AVAILABLE RECORDS —
-=-=-=-=-
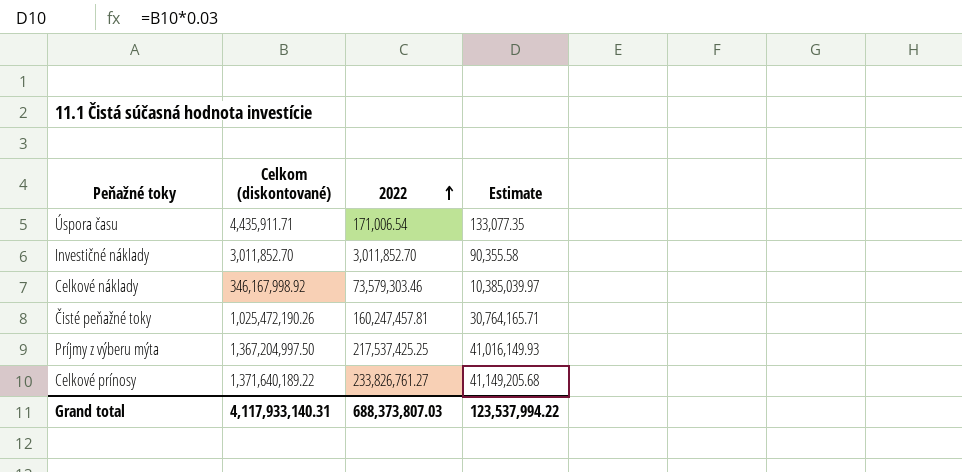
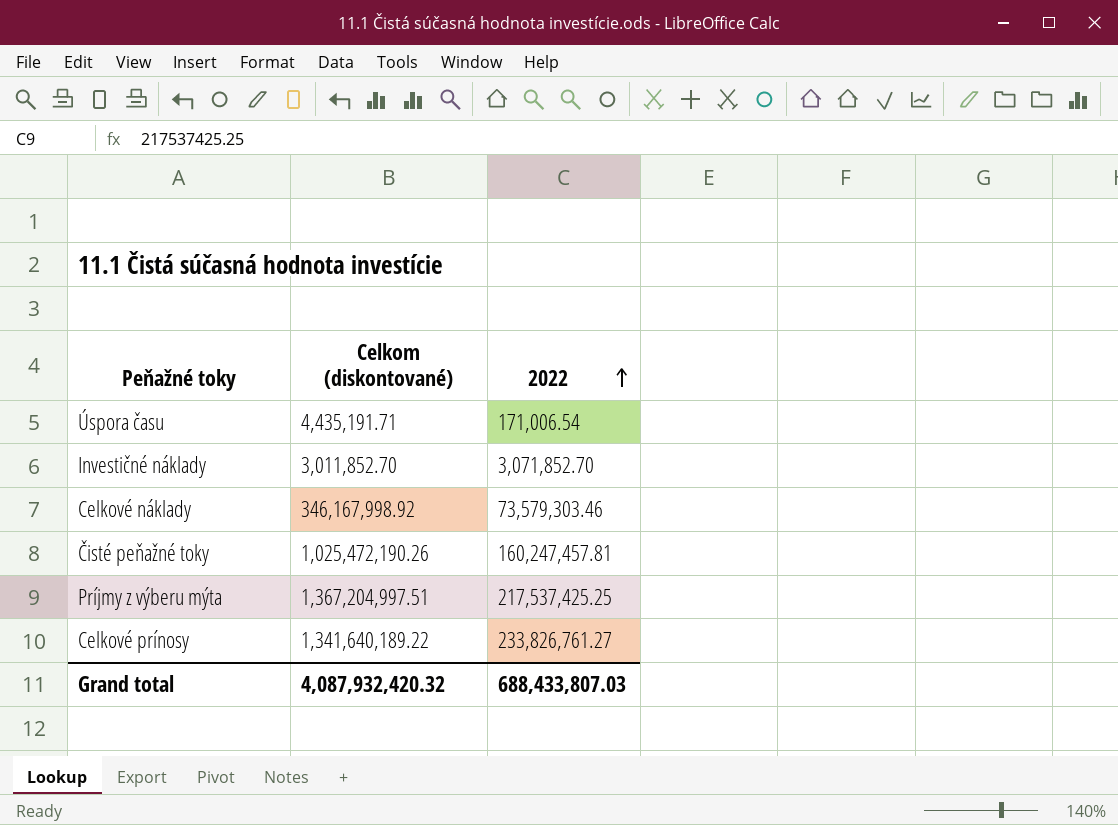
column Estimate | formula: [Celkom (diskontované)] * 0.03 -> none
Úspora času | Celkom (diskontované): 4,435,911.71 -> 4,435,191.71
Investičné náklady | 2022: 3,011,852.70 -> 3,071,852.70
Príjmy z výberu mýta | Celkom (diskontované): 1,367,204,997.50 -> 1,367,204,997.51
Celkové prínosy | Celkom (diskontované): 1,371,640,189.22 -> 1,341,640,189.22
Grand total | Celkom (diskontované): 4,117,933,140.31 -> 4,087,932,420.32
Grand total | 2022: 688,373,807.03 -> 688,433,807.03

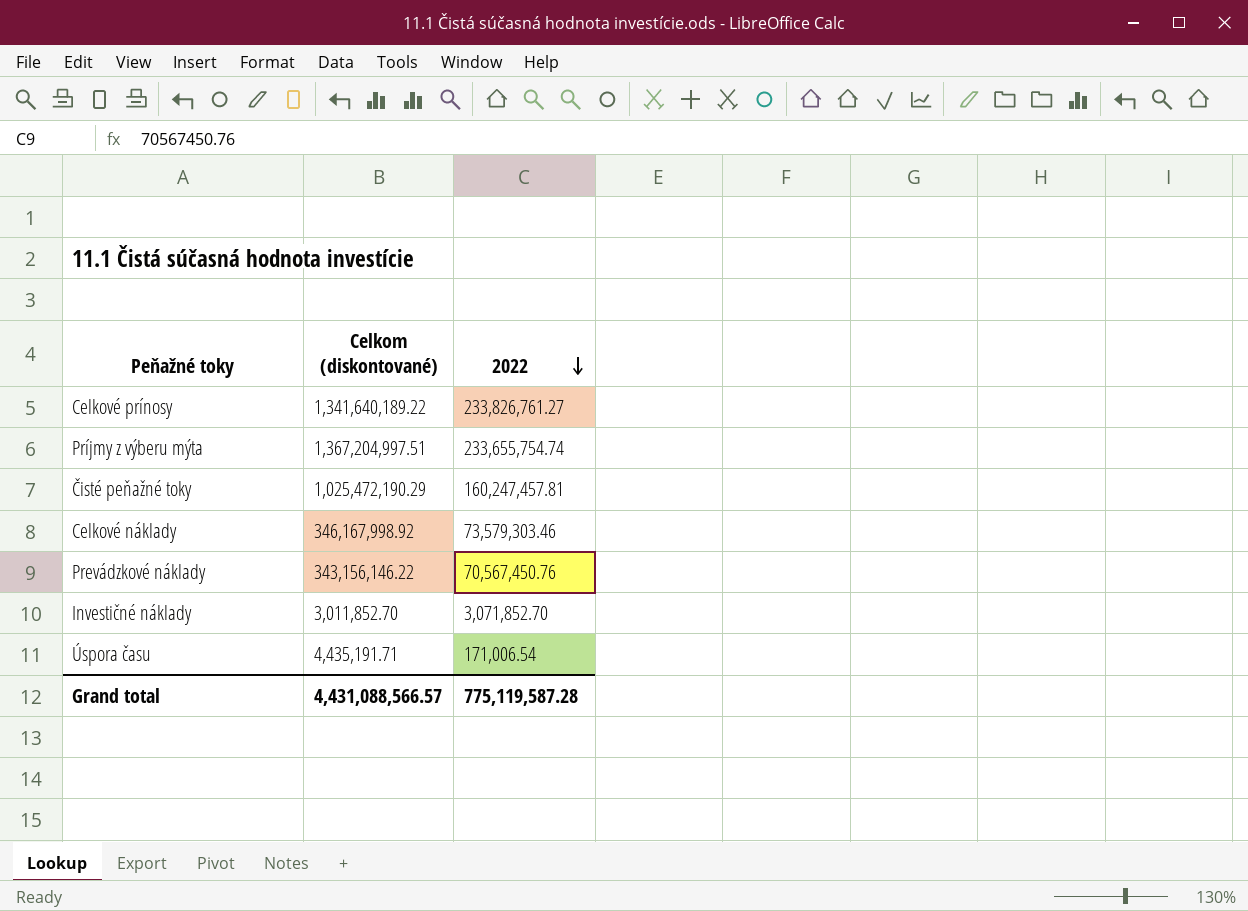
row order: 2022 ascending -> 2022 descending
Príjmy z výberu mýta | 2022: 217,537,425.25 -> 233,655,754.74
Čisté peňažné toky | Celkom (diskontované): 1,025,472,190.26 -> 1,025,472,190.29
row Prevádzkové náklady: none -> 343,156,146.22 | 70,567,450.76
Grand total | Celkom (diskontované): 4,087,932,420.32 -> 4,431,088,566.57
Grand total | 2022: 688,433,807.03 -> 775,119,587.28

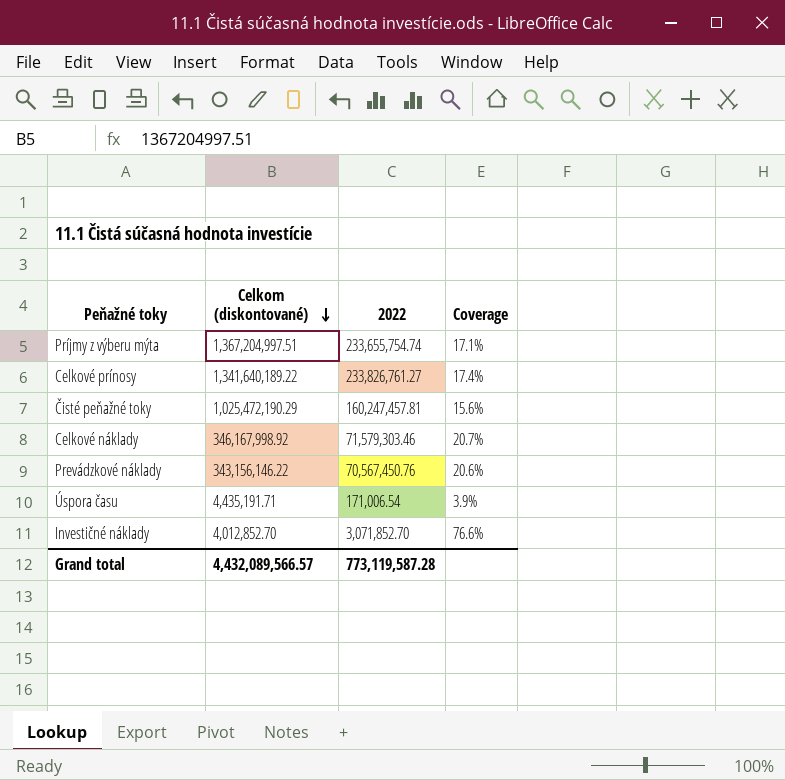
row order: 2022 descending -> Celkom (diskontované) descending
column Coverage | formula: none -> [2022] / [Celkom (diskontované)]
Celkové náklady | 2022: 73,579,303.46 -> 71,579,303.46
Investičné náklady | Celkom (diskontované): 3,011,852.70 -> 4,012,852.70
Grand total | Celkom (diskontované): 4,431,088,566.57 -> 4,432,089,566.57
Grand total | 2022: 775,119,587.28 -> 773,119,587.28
-=-=-=-=-
ACTIVITY —
With the pictures removed from your copy, retype the lines above from the one that contains "Grand total | Celkom (diskontované): 4,117,933,140.31" through the one that contains "row Prevádzkové náklady: none", exactly.

THE COMPLETED TASK —
Grand total | Celkom (diskontované): 4,117,933,140.31 -> 4,087,932,420.32
Grand total | 2022: 688,373,807.03 -> 688,433,807.03

row order: 2022 ascending -> 2022 descending
Príjmy z výberu mýta | 2022: 217,537,425.25 -> 233,655,754.74
Čisté peňažné toky | Celkom (diskontované): 1,025,472,190.26 -> 1,025,472,190.29
row Prevádzkové náklady: none -> 343,156,146.22 | 70,567,450.76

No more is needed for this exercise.